Мы же жили там, учились, работали. Мой отец в довоенные годы был инженером путей сообщения, проводил изыскания, строил и сдавал в эксплуатацию северную ветвь Турксиба – Петропавловск, Кокчетав, и все до Семипалатинска. Раньше была такая мода, что один и тот же инженер проводил изыскания, проектировал, строил и сдавал в эксплуатацию. У меня всегда была гордость за отца. Тогда же, как правило, когда сдавалась магистраль, инженер, который все это обеспечивал, стоял под пролетом моста, по которому шел нагрузочный поезд. Это была традиция. Не было измерительных приборов и всего прочего. Так что это был наглядный пример абсолютной надежности. И предмет гордости. Гордились своим делом. Делом всей жизни. И страной гордились.
– Как вы пережили девяностые годы?
– Сложно. Я никого не осуждаю, но нельзя говорить врачам: зарабатывайте, ребята, как хотите. Они и начинают зарабатывать. С больных дерут. Это потом искореняется не за один день. Это на десятилетия. Вычищать. Но надо вычищать – тут уж ничего не поделаешь. Чистим.
– Я слышал про вас, что вы деспот.
– А для таких и деспот. Они все сразу и ушли. Многие в Москве теперь живут. Я считаю, что удалось переломить ситуацию. Удалось создать команду единомышленников, каждый из них абсолютно надежен и по профессиональным, и по человеческим качествам. И меня это устраивает. Конечно, девяностые годы не скоро забудутся. Колоссальный они оставили негативный след. Нельзя торговать здоровьем больных. Просто нельзя. Нам потребовалось пять лет на создание команды, и она сумела переломить ситуацию. Сделать все это один человек просто не мог, но команда сделала. Работаем не без недостатков, конечно, но ценится прежде всего человеческая порядочность. А талантов в Академии хватает. Таланты, которые по-человечески непорядочны, – это же не таланты. Так что в основном сотрудники меня уважают. Но некоторые и боятся. Боятся те, у кого «рыльце в пушку». Ничего. И с этим справимся. Не все сразу.
– Критику в свой адрес воспринимаете?
– Да. Главное – дело, а сопли потом. Если человек говорит дело, то я приму его точку зрения.
– Помните тех, с кем начинали службу там, в горах Казахстана?
– Конечно помню. У меня есть друзья и по школе. Недавно, например, встречались с Володькой Грибовским, не виделись лет пятнадцать, а ведь школу-то закончили в 1963 году, прошло больше сорока лет, а мы продолжаем дружить. И по институту есть друзья, и по службе.
– Смерти боитесь?
– Не знаю, но понимаю, что каждый рожден и обречен на смерть. Вопрос в том, как долго прожить и с каким качеством. Когда в Моздоке госпиталь взорвали, так там были наши медики. Они выбрались из-под обломков и мне позвонили. Пока я туда самолеты организовывал, они уже сделали сами себе операции и всем, кого живыми из завалов достали. Я им потом ордена выбил.
– Трудно было ордена для них выбивать?
– Нет. Я же не для себя выбивал. А когда не для себя, тут я особенно не стесняюсь.
– Дети по вашим стопам пошли?
– Нет. Сын в школе, так же, как и я когда-то, решил стать летчиком, сам перешел в восьмом классе в физико-математическую школу. «Мне, – говорит, – нужна хорошая математическая подготовка». Ну и ладно. Летать он так и не летал, как и меня, медицина его в небо не допустила. Не судьба. После школы поступил на физический факультет Ленинградского университета.

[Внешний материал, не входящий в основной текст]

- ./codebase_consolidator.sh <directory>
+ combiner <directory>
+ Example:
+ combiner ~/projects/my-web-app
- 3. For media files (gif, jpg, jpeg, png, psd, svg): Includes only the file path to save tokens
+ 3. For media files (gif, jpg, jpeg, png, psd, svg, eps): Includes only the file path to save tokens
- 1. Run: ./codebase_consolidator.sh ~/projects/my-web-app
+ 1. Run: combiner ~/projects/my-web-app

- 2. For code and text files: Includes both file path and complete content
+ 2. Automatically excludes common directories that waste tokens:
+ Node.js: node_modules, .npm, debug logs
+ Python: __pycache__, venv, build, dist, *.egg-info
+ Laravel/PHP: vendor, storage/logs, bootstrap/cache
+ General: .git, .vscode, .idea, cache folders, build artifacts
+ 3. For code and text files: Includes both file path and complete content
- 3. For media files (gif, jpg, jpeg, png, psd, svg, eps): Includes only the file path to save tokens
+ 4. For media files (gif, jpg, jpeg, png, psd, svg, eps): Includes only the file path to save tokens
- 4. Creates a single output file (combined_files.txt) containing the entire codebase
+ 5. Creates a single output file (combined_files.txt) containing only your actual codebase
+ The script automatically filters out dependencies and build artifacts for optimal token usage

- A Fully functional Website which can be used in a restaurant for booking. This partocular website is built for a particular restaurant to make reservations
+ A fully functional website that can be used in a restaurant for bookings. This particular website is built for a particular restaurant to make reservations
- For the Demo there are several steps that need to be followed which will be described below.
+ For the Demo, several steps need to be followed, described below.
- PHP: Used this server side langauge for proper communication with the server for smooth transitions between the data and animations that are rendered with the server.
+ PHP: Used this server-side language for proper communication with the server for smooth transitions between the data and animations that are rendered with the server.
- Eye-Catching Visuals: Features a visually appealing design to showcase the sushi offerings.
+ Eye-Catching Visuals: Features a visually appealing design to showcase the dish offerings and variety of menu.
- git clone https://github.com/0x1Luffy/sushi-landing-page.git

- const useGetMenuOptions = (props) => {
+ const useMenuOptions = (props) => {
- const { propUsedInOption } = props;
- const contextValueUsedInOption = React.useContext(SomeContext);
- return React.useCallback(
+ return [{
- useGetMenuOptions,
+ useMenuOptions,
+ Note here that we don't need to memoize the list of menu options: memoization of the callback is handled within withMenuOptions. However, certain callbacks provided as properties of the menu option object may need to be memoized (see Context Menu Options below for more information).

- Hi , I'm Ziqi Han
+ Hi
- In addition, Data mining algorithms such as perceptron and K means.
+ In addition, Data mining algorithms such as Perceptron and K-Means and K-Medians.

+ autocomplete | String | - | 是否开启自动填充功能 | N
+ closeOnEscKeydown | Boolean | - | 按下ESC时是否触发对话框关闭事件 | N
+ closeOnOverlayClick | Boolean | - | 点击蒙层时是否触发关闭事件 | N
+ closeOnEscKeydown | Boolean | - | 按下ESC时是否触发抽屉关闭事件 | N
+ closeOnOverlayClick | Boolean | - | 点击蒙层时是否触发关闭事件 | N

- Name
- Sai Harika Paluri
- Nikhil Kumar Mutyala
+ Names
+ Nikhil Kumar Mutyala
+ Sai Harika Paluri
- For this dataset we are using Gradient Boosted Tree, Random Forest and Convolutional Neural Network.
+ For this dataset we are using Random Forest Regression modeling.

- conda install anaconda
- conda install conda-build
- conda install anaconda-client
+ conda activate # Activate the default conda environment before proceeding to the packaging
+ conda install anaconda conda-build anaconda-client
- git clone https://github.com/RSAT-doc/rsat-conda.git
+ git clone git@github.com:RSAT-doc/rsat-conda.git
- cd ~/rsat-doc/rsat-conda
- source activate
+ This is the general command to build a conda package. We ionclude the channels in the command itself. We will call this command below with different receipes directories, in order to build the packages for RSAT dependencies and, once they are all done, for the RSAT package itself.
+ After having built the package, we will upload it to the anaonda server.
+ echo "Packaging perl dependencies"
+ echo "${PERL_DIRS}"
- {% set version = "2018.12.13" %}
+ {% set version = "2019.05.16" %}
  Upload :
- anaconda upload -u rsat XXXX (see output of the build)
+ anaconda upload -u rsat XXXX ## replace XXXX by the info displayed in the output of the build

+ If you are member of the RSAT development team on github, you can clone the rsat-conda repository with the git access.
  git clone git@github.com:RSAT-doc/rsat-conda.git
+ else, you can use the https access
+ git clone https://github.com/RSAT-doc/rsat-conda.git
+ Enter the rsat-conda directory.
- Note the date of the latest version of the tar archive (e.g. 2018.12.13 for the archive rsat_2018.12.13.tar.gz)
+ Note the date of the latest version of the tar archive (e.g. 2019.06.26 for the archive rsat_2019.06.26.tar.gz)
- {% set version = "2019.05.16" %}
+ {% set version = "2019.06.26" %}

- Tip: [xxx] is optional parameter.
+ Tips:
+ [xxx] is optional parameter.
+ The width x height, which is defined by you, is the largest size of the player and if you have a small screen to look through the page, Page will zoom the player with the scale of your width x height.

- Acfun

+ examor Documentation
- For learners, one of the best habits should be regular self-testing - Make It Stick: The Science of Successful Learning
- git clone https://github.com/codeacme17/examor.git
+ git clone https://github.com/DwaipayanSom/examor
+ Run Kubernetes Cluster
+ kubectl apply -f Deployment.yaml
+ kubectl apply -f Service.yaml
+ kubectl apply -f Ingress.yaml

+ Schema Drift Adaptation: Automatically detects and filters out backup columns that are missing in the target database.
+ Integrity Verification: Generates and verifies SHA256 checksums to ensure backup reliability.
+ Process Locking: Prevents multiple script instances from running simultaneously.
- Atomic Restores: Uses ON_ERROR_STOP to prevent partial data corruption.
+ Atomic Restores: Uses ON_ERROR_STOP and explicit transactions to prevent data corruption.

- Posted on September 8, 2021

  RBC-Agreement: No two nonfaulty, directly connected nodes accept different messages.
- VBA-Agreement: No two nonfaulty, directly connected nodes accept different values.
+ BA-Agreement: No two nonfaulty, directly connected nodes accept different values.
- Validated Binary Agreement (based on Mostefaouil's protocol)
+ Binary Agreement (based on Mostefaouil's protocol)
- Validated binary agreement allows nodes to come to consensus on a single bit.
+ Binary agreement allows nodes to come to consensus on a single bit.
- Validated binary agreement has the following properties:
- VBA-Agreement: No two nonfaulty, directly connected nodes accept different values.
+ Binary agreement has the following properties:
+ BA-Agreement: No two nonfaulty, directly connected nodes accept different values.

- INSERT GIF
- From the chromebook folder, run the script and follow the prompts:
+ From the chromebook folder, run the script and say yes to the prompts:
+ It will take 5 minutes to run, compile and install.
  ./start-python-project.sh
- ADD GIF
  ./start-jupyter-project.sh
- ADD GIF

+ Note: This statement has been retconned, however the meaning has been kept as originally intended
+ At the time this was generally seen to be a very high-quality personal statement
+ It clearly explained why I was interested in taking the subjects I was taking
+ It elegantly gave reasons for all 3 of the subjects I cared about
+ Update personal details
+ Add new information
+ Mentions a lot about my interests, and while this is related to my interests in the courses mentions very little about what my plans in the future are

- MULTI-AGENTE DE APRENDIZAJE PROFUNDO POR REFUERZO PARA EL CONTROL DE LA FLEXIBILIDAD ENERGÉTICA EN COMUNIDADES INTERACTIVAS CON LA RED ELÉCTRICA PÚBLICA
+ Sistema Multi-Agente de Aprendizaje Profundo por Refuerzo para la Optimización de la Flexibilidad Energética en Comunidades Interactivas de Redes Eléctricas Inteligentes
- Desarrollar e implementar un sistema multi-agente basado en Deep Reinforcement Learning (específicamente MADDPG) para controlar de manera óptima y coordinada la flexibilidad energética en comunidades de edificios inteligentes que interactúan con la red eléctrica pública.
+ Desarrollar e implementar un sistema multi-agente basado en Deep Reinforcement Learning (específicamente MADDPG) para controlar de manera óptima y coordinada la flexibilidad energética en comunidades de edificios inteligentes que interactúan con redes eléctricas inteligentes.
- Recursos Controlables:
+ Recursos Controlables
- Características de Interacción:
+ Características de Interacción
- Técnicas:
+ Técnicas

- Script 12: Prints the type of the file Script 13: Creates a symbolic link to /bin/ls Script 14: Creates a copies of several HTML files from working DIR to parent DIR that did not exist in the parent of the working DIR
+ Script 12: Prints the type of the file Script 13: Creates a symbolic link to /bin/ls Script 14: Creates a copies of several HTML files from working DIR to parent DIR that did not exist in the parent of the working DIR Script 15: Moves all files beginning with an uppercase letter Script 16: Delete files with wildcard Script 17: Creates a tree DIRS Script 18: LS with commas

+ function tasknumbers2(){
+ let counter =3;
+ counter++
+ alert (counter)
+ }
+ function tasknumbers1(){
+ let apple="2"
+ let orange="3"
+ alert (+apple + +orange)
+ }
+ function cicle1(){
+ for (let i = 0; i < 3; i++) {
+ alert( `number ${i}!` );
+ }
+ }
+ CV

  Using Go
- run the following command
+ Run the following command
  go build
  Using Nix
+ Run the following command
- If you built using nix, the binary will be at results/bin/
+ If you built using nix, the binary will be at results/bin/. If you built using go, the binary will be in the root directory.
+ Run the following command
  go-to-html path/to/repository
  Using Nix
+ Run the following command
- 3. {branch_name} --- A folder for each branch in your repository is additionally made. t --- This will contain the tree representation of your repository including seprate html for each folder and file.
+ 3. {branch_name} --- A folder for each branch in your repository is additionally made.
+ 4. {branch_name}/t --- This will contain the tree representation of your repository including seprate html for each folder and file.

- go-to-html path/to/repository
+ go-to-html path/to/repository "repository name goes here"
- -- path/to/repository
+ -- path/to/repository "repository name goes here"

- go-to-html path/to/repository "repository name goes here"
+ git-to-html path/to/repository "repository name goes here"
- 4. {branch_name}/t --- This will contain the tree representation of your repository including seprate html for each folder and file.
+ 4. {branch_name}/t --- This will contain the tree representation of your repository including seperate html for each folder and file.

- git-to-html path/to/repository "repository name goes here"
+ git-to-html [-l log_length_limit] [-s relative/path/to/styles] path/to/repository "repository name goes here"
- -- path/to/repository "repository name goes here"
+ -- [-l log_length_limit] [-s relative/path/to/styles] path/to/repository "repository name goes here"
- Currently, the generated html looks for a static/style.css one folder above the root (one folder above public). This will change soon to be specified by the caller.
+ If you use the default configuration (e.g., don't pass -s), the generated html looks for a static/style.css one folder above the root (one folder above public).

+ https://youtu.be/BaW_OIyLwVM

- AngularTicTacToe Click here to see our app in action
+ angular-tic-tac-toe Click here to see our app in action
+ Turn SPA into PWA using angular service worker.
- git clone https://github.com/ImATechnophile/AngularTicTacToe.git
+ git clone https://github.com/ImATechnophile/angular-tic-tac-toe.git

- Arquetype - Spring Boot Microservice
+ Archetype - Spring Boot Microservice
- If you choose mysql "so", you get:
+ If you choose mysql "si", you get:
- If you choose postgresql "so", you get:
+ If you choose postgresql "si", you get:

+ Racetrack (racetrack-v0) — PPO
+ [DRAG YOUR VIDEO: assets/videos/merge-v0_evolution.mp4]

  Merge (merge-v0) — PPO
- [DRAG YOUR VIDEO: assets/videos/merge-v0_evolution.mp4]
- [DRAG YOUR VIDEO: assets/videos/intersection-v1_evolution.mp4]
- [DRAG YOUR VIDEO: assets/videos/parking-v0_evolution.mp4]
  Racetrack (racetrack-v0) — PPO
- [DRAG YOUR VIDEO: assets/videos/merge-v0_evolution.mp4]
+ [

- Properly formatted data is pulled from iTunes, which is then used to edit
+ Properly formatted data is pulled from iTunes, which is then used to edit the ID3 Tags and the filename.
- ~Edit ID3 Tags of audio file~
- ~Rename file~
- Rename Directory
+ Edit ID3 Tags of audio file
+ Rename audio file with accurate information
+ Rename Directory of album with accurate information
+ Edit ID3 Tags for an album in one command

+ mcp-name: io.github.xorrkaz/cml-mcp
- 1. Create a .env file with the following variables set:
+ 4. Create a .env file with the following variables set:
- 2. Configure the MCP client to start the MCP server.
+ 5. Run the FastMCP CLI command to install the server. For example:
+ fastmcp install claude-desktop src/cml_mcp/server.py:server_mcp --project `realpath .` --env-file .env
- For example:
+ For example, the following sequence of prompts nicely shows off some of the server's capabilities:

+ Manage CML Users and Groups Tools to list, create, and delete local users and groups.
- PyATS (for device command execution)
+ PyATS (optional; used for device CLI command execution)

А потом, через два года, после второго курса, он сам пошел в армию. «Все служат, и я должен отслужить!» Ну что ему сказать! Отслужил, вернулся, восстановился, окончил университет в девяностые годы. А потом физики стране стали не нужны, как, впрочем, и летчики тоже. И он пошел в уголовный розыск. Девять с половиной лет прослужил в системе МВД, потом разочаровался в этой системе и ушел из нее. В милиции, оказывается, можно закрыть пистолет в сейф, ключи сдать и оставить на столе рапорт: «Прошу исключить!» – что он и сделал.